Incorrect "virus" detection?

[Rose, Bobby]

I agree.  Since the W32/Goner days we block executibles because it took
the AV guys until the end of the business day to release definitions.

You can change the message in filename.confs so it tells them to rename
it.  That's what I did.  Anything caught by this rule also tells them
that they should rename it so that it only has one period.  

If you don't want the rule then just remove it.  

-----Original Message-----
From: Nick Phillips [mailto:nwp at LEMON-COMPUTING.COM] 
Sent: Tuesday, July 09, 2002 1:49 AM
To: MAILSCANNER at JISCMAIL.AC.UK
Subject: Re: Incorrect "virus" detection?
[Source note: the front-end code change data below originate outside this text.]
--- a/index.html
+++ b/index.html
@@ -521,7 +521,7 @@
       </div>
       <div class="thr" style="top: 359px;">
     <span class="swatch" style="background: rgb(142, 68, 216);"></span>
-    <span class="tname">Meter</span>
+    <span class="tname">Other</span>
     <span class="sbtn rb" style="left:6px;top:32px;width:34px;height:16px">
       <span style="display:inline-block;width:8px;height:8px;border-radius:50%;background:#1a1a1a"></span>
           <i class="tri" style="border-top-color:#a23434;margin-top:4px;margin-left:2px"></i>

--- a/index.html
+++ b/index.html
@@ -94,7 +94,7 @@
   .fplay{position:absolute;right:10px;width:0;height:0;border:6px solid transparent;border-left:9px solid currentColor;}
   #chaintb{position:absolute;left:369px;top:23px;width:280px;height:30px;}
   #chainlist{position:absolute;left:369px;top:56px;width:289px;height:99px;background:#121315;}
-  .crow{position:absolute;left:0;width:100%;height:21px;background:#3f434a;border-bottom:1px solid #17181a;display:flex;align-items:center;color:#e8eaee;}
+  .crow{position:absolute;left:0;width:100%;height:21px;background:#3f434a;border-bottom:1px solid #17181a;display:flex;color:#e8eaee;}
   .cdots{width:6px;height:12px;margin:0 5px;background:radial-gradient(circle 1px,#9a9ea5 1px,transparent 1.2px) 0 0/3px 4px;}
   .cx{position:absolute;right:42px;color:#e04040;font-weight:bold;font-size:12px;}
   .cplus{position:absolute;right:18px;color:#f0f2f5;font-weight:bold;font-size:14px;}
On Mon, Jul 08, 2002 at 11:16:39PM -0400, John Goggan wrote:

> I mean, I just had a person miss a file attachment that was not 
> infected simply because it ended in .july.doc.  :)
>
> > It's best to leave this option the way it is and try to avoid 
> > multiple extension file names...they're too dangerous in Windows.
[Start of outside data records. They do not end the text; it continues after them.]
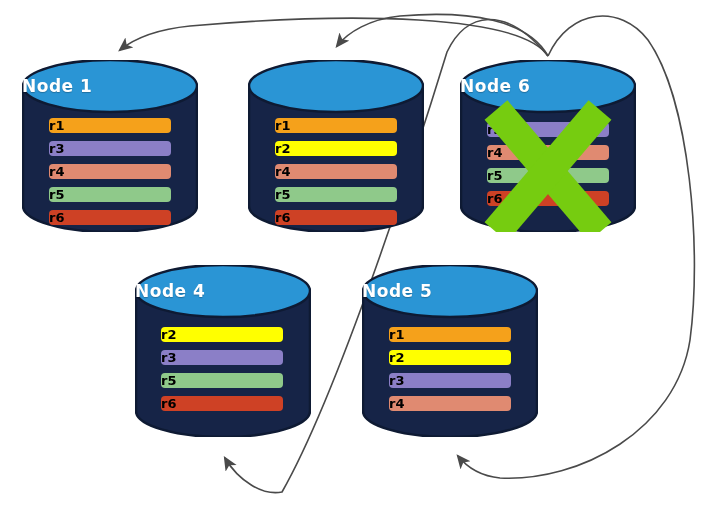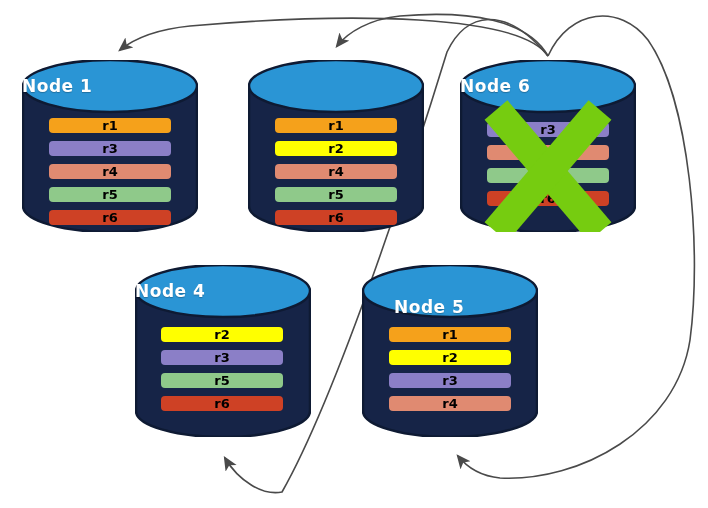--- a/index.html
+++ b/index.html
@@ -55,7 +55,7 @@
     position: relative;
     margin: 0 auto;
     border-radius: 4px;
-    text-align: center;
+    text-align: left;
     font-weight: bold;
     font-size: 13px;
     color: #000000;

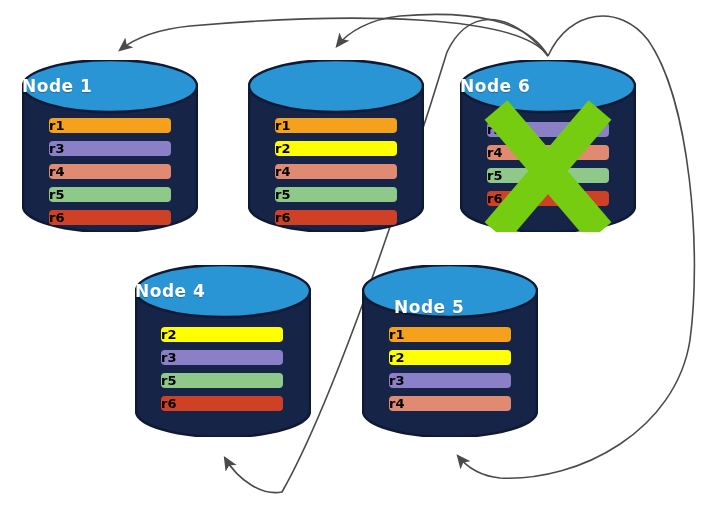--- a/index.html
+++ b/index.html
@@ -152,7 +152,7 @@
           <path d="M 1 26 L 1 146 A 87 26 0 0 0 175 146 L 175 26 Z" fill="#162447" stroke="#0E1A33" stroke-width="2.5"></path>
           <ellipse cx="88" cy="26" rx="87" ry="26" fill="#2A95D5" stroke="#0E1A33" stroke-width="2.5"></ellipse>
         </svg>
-        <div class="node-title" style="top: 32px; padding-left: 32px;">Node  5</div>
+        <div class="node-title" style="top: 16px;">Node  5</div>
         <div class="bars" style="top: 62px;">
           <div class="bar" style="background: rgb(245, 161, 27); width: 122px; margin-top: 0px;">r1</div>
           <div class="bar" style="background: rgb(255, 255, 0); width: 122px; margin-top: 8px;">r2</div>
Just how quick do you think it is possible for an AV vendor to be in
response to the arrival of a new virus?

How likely do you think it is that someone will send them a copy before
you get a copy, every time?

How badly do you want to avoid getting caught out when you (or your
network) are sent the latest greatest BIOS-flashing disk-wiping virus?

How inconvenient is it to educate people that using dots in filenames is
not a terribly great idea?


Your call.

--
Nick Phillips -- nwp at lemon-computing.com
Your lucky number has been disconnected.